Vor dem UN-Sicherheitsrat sagte US-Außenminister Antony Blinken, Russland könne nach Einschätzung der US-Geheimdienste einen Angriff auf das Nachbarland "in den kommenden Tagen" anordnen. Er verwies auf von russischen Medien verbreiteten Falschnachrichten, in denen von angeblicher ethnischer Säuberung oder "Völkermord" an russischsprachigen Menschen in der Ukraine die Rede sei. Auch Putin erwähnte nach seinem Treffen mit Bundeskanzler Olaf Scholz, dass im Osten des Landes ein "Genozid" stattfinde. Beweise dafür gibt es allerdings keine.
In einem Akt entwaffnender Offenheit spielte Blinken vor dem Sicherheitsrat ein mögliches Vorgehen Russlands nach US-Einschätzung durch: Moskau werde zunächst einen "Vorwand für einen Angriff" schaffen, eine Gewalttat, für die die Ukraine verantwortlich gemacht werde. Das könnte ein fingierter "terroristischer Bombenanschlag" in Russland, der Fund eines angeblichen Massengrabes in der Ukraine, ein vorgetäuschter Drohnenangriff auf Zivilisten oder "ein falscher oder sogar echter Angriff mit Chemiewaffen" sein. "Russland könnte diesen Vorfall als ethnische Säuberung oder Völkermord beschreiben", so der US-Außenminister weiter.

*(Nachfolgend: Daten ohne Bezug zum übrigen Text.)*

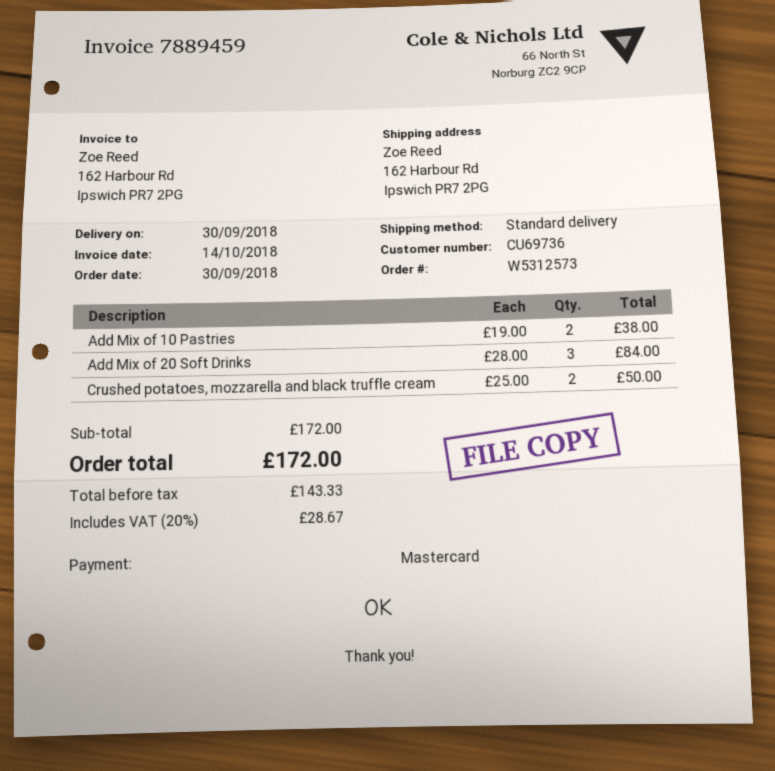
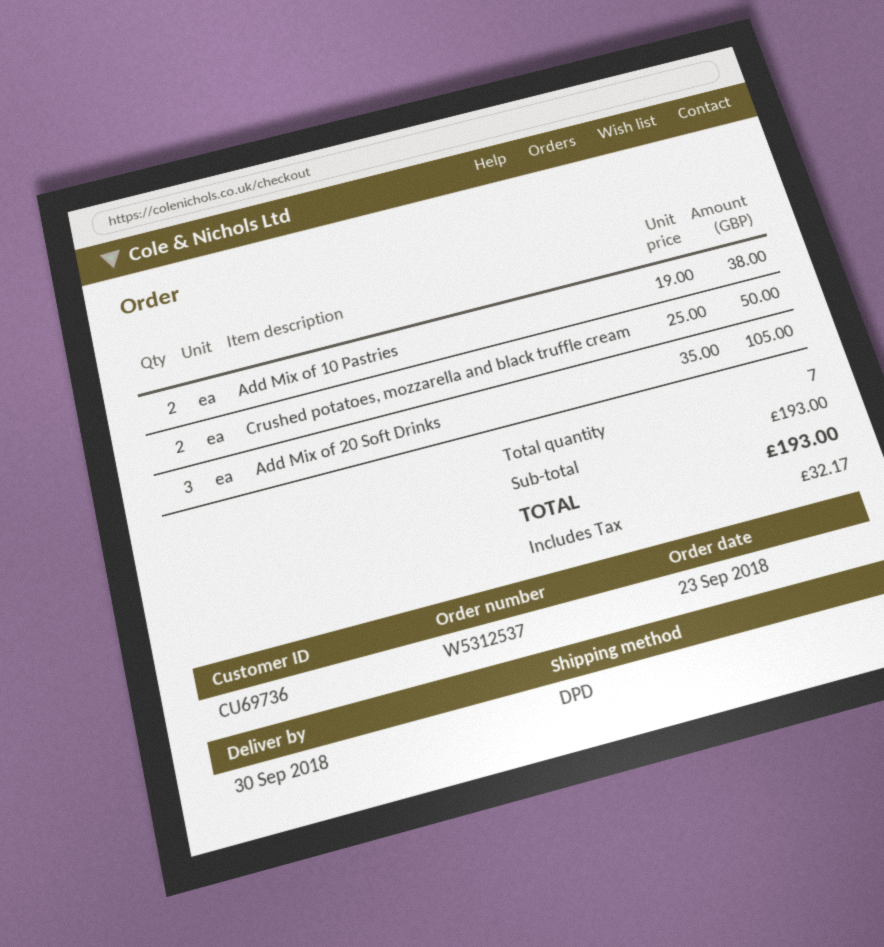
order number: W5312573 -> W5312537
order date: 2018-09-30 -> 2018-09-23
shipping method: standard -> DPD
Add Mix of 20 Soft Drinks: 3 x 28.00 = 84.00 -> 3 x 35.00 = 105.00
subtotal: 172.00 -> 193.00
tax: 28.67 -> 32.17
total: 172.00 -> 193.00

"Theatralischer Auftritt Russlands"
In einem zweiten Schritt würde die russische Regierung "theatralisch zu Krisentreffen" zusammenkommen und erklären, Moskau müsse "russische Bürger oder ethnische Russen in der Ukraine verteidigen", so der US-Außenminister Blinken. Dann werde der russische Angriff starten – mit Raketen und Luftangriffen, Cyberattacken und dem Vormarsch russischer Soldaten und Panzer auf "Schlüsselziele, die bereits identifiziert wurden". Ziel könnte auch die ukrainische Hauptstadt Kiew sein.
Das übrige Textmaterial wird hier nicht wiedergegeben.